One sentence that I repeat to myself every single day "if you eat when you're hungry and stop when you're full, you will naturally lose weight" every day. In and out. Many days I follow this, and occasionally my old habits sneak right back up on me.
So what is HUNGRY? When am I full!? I fear hunger and I think a lot of us with weight issues do. We fear the next meal, we order familiar meals at the same restaurants knowing it will a huge amount of food, we fear missing a meal or an opportunity to gorge (because we have to diet again tomorrow, right?), but food is not going anywhere. If it does, we will be okay. It is okay to get hungry. I tell this to myself every day. I will not die if I miss a meal. I can get by on less.
What is full? I always thought that full was a feeling of pain, but then I realized that it is the absence of hunger. The absence of hunger.
I'm not micro-analyzing every meal anymore. Am I getting enough fiber, vegetables, protein, fruit, folic acid? I trust that I will lead myself to spinach when my body needs it, or a banana or cheese or tomatoes or whatever else.

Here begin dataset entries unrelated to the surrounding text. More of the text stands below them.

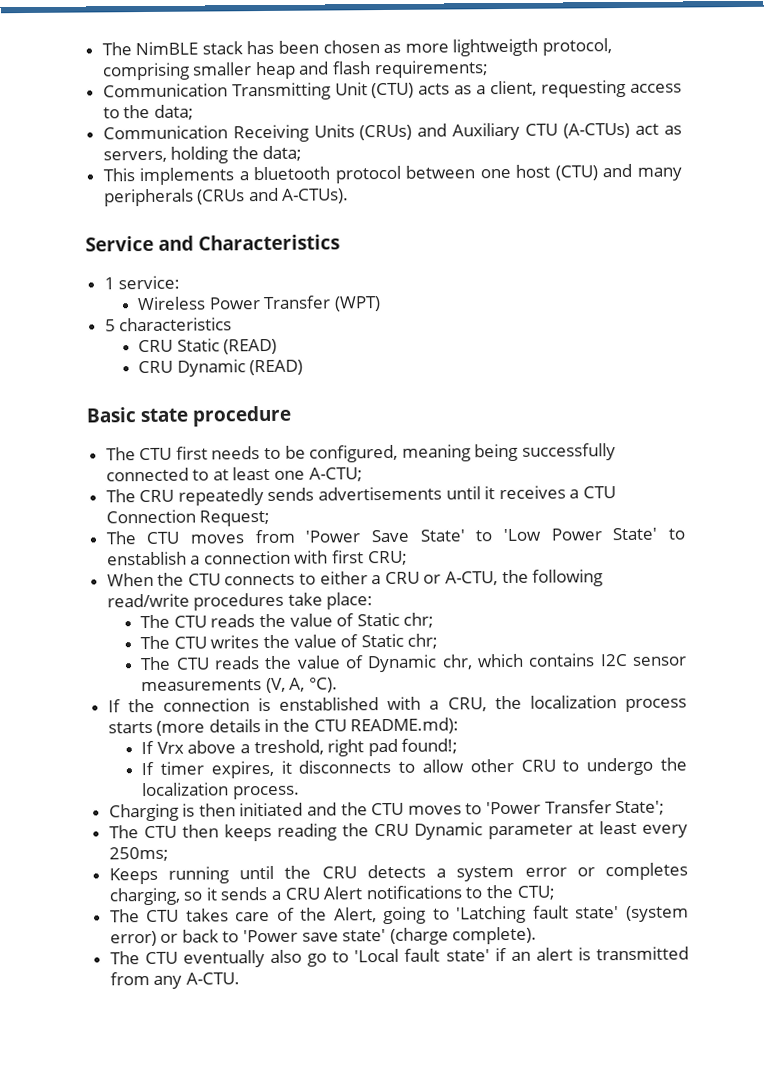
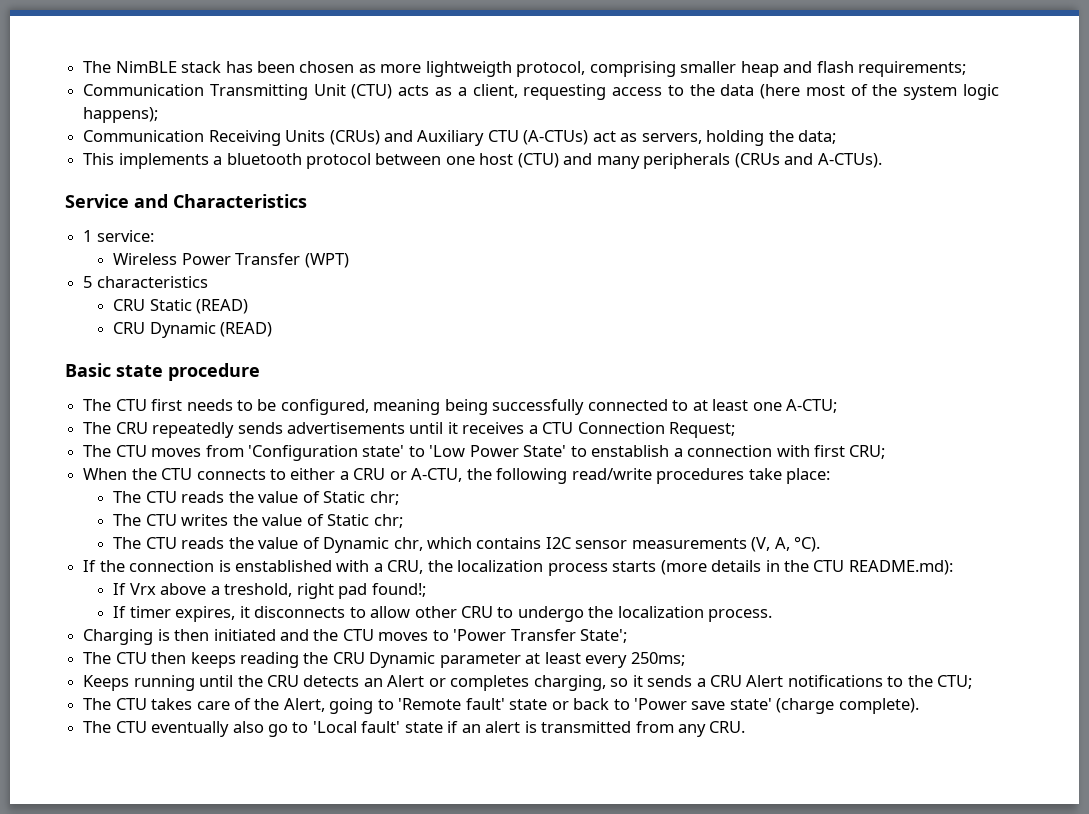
[153,104,194,120] data; -> [720,84,1000,100] [83,107,159,123] data (here most of the system logic happens);
[305,529,465,543] 'Power Save State' -> [247,445,405,461] 'Configuration state'
[436,865,567,882] a system error -> [363,675,425,687] an Alert
[456,905,689,924] [109,930,157,947] 'Latching fault state' (system error) -> [398,698,548,710] 'Remote fault' state
[404,948,490,962] fault state' -> [361,721,443,733] fault' state
[185,972,240,985] A-CTU. -> [709,721,746,733] CRU.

So how do I stop eating when I'm full but the food is delicious? I still haven't mastered this. Over the weekend while painting I got hungry and asked Josh to go to subway for sandwiches. I had a foot long and without realizing it I ate the whole thing. It wasn't the end of the world and made note that next time I will put the second half in the refrigerator as soon as I get home. Sometimes it just hard to stop and we have to know that about ourselves.

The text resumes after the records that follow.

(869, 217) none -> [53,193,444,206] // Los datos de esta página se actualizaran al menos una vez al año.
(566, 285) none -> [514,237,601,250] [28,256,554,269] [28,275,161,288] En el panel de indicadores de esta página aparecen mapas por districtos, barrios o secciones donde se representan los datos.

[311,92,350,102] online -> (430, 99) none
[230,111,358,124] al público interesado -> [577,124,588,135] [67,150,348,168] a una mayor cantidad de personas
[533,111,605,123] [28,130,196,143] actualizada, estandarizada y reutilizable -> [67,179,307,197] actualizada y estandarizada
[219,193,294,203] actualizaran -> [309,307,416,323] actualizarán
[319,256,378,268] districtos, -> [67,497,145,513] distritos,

Instead of saying to myself "oh no! I ate the whole sandwich, no dinner for me!" I let it go. I said to myself "eat again when you're truly hungry and stop when you're full".
We had mexican food on saturday. I sat down and ate about seven chips with salsa, I wasn't counting or restricting, just being slow and mindful. My giant burrito came and I opened it up and ate about half of the content (carnitas, salsa, cheese, avocado, lettuce etc.) and then I felt myself go into over drive. I starting breathing and counting. I stopped to think, to readjust. No judgment. I just needed to check in. I was full. I covered my plate with my napkin and I was okay with the decision to stop eating.
I'm okay with not racing to weight loss anymore. I know the finish line is there and I'm okay with knowing it will take a year or two instead of months.